Transcribe each entry exactly, without pictures.
+ + + + + + +
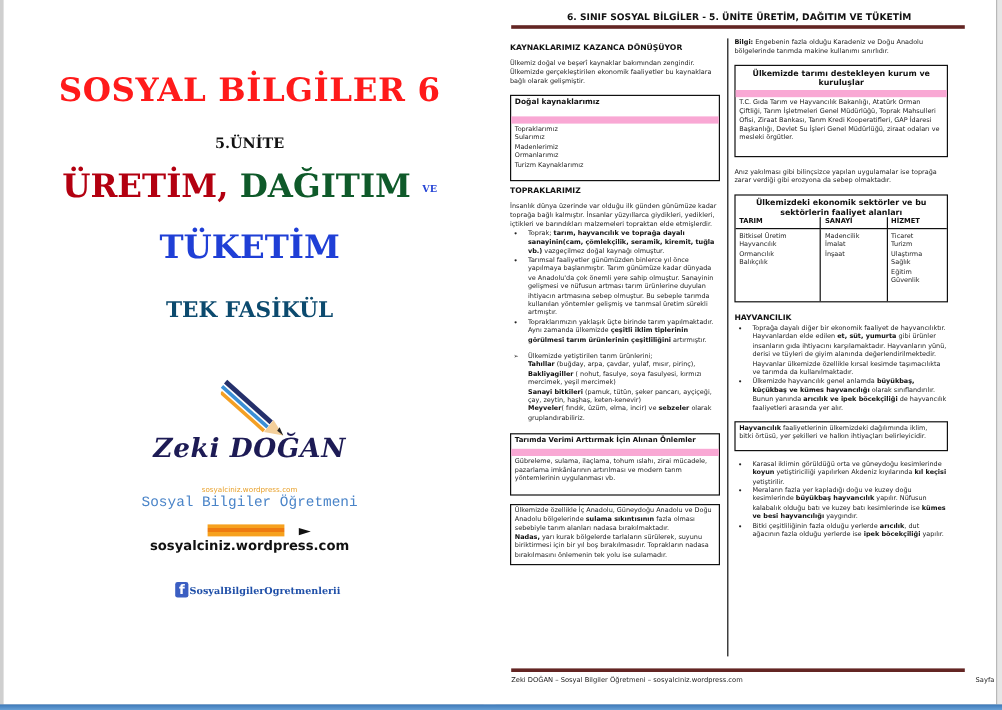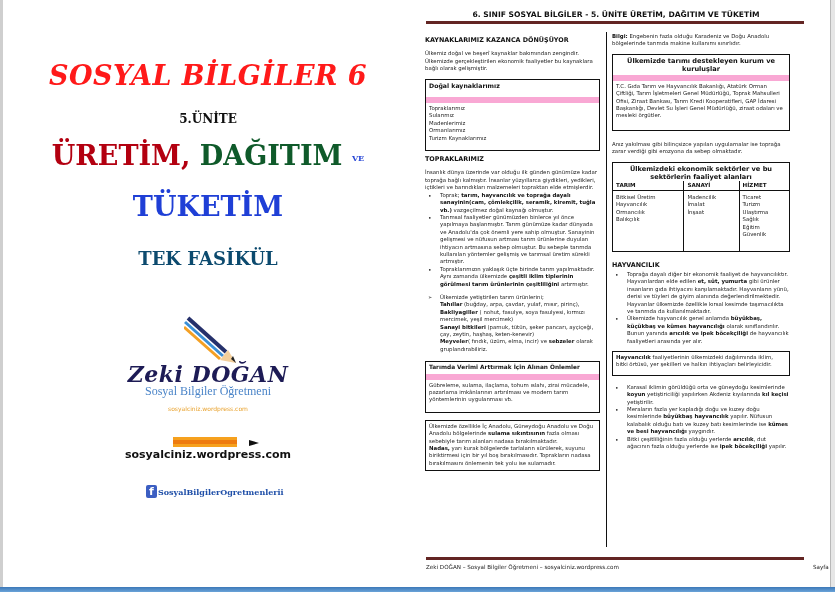--- a/index.html
+++ b/index.html
@@ -10,35 +10,35 @@
   .page { position: absolute; background: #fff; overflow: hidden; }
   .page-left { left: 3px; top: 0; width: 410px; height: 587px; }
   .page-right { left: 403px; top: 0; width: 451px; height: 587px; }
   .taskbar { position: absolute; left: 0; top: 587px; width: 835px; height: 5px;
              background: linear-gradient(to bottom, #3c78b8, #6aa3d8); }
   .scroll-edge { position: absolute; right: 0; top: 0; width: 5px; height: 587px; background: #e6e6e6; border-left: 1px solid #b8b8b8; }
 
   
   .cover-text { position: absolute; left: 0; width: 410px; text-align: center;
                 font-family: "DejaVu Serif", serif; font-weight: bold; }
-  .c-title { top: 60px; font-size: 27px; color: #ff1a1a; letter-spacing: 0.5px; font-style: italic; }
+  .c-title { top: 60px; font-size: 27px; color: #ff1a1a; letter-spacing: 0.5px; }
   .c-unit  { top: 112px; font-size: 12px; color: #111; }
   .c-line1 { top: 140px; font-size: 27px; text-align: center; }
   .c-line1 .red { color: #b30010; }
   .c-line1 .green { color: #0f5a2a; }
   .c-line1 .ve { color: #2847d6; font-size: 8px; vertical-align: middle; }
   .c-line2 { top: 191px; font-size: 27px; color: #1f3fd6; }
   .c-fasc  { top: 248px; font-size: 18px; color: #0c4a6e; }
 
   .pencil { position: absolute; left: 181px; top: 316px; width: 56px; height: 48px; }
   .author-name { position: absolute; left: 0; width: 410px; top: 361px; text-align: center;
                  font-family: "DejaVu Serif", serif; font-style: italic; font-weight: bold;
                  font-size: 22px; color: #1d1b55; letter-spacing: 0.5px; }
-  .author-role { position: absolute; left: 0; width: 410px; top: 384px; text-align: center;
-                 font-family: Liberation Serif, serif; font-size: 12px; color: #4a84c8; }
+  .author-role { position: absolute; left: 0; width: 410px; top: 412px; text-align: center;
+                 font-family: Liberation Mono, monospace; font-size: 12px; color: #4a84c8; }
   .author-site { position: absolute; left: 0; width: 410px; top: 405px; text-align: center;
                  font-size: 6px; color: #e8a02a; }
   .pencil-bar { position: absolute; left: 170px; top: 437px; width: 64px; height: 10px;
                 background: linear-gradient(to bottom, #f6a11e 0 30%, #ee7b10 30% 65%, #f6a11e 65%); }
   .pencil-tip { position: absolute; left: 246px; top: 440px; width: 0; height: 0;
                 border-top: 3px solid transparent; border-bottom: 3px solid transparent; border-left: 10px solid #111; }
   .site-big { position: absolute; left: 0; width: 410px; top: 448px; text-align: center;
               font-family: "DejaVu Sans", sans-serif; font-weight: bold; font-size: 11px; color: #111; }
   .fb-row { position: absolute; left: 143px; top: 485px; display: flex; align-items: center; }
   .fb-icon { width: 11px; height: 13px; background: #3b5ec2; color: #fff; font-family: "DejaVu Sans", sans-serif;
+ + + + + + +
EXERCISE SOLUTION
--- a/index.html
+++ b/index.html
@@ -10,35 +10,35 @@
   .page { position: absolute; background: #fff; overflow: hidden; }
   .page-left { left: 3px; top: 0; width: 410px; height: 587px; }
   .page-right { left: 403px; top: 0; width: 451px; height: 587px; }
   .taskbar { position: absolute; left: 0; top: 587px; width: 835px; height: 5px;
              background: linear-gradient(to bottom, #3c78b8, #6aa3d8); }
   .scroll-edge { position: absolute; right: 0; top: 0; width: 5px; height: 587px; background: #e6e6e6; border-left: 1px solid #b8b8b8; }
 
   
   .cover-text { position: absolute; left: 0; width: 410px; text-align: center;
                 font-family: "DejaVu Serif", serif; font-weight: bold; }
-  .c-title { top: 60px; font-size: 27px; color: #ff1a1a; letter-spacing: 0.5px; font-style: italic; }
+  .c-title { top: 60px; font-size: 27px; color: #ff1a1a; letter-spacing: 0.5px; }
   .c-unit  { top: 112px; font-size: 12px; color: #111; }
   .c-line1 { top: 140px; font-size: 27px; text-align: center; }
   .c-line1 .red { color: #b30010; }
   .c-line1 .green { color: #0f5a2a; }
   .c-line1 .ve { color: #2847d6; font-size: 8px; vertical-align: middle; }
   .c-line2 { top: 191px; font-size: 27px; color: #1f3fd6; }
   .c-fasc  { top: 248px; font-size: 18px; color: #0c4a6e; }
 
   .pencil { position: absolute; left: 181px; top: 316px; width: 56px; height: 48px; }
   .author-name { position: absolute; left: 0; width: 410px; top: 361px; text-align: center;
                  font-family: "DejaVu Serif", serif; font-style: italic; font-weight: bold;
                  font-size: 22px; color: #1d1b55; letter-spacing: 0.5px; }
-  .author-role { position: absolute; left: 0; width: 410px; top: 384px; text-align: center;
-                 font-family: Liberation Serif, serif; font-size: 12px; color: #4a84c8; }
+  .author-role { position: absolute; left: 0; width: 410px; top: 412px; text-align: center;
+                 font-family: Liberation Mono, monospace; font-size: 12px; color: #4a84c8; }
   .author-site { position: absolute; left: 0; width: 410px; top: 405px; text-align: center;
                  font-size: 6px; color: #e8a02a; }
   .pencil-bar { position: absolute; left: 170px; top: 437px; width: 64px; height: 10px;
                 background: linear-gradient(to bottom, #f6a11e 0 30%, #ee7b10 30% 65%, #f6a11e 65%); }
   .pencil-tip { position: absolute; left: 246px; top: 440px; width: 0; height: 0;
                 border-top: 3px solid transparent; border-bottom: 3px solid transparent; border-left: 10px solid #111; }
   .site-big { position: absolute; left: 0; width: 410px; top: 448px; text-align: center;
               font-family: "DejaVu Sans", sans-serif; font-weight: bold; font-size: 11px; color: #111; }
   .fb-row { position: absolute; left: 143px; top: 485px; display: flex; align-items: center; }
   .fb-icon { width: 11px; height: 13px; background: #3b5ec2; color: #fff; font-family: "DejaVu Sans", sans-serif;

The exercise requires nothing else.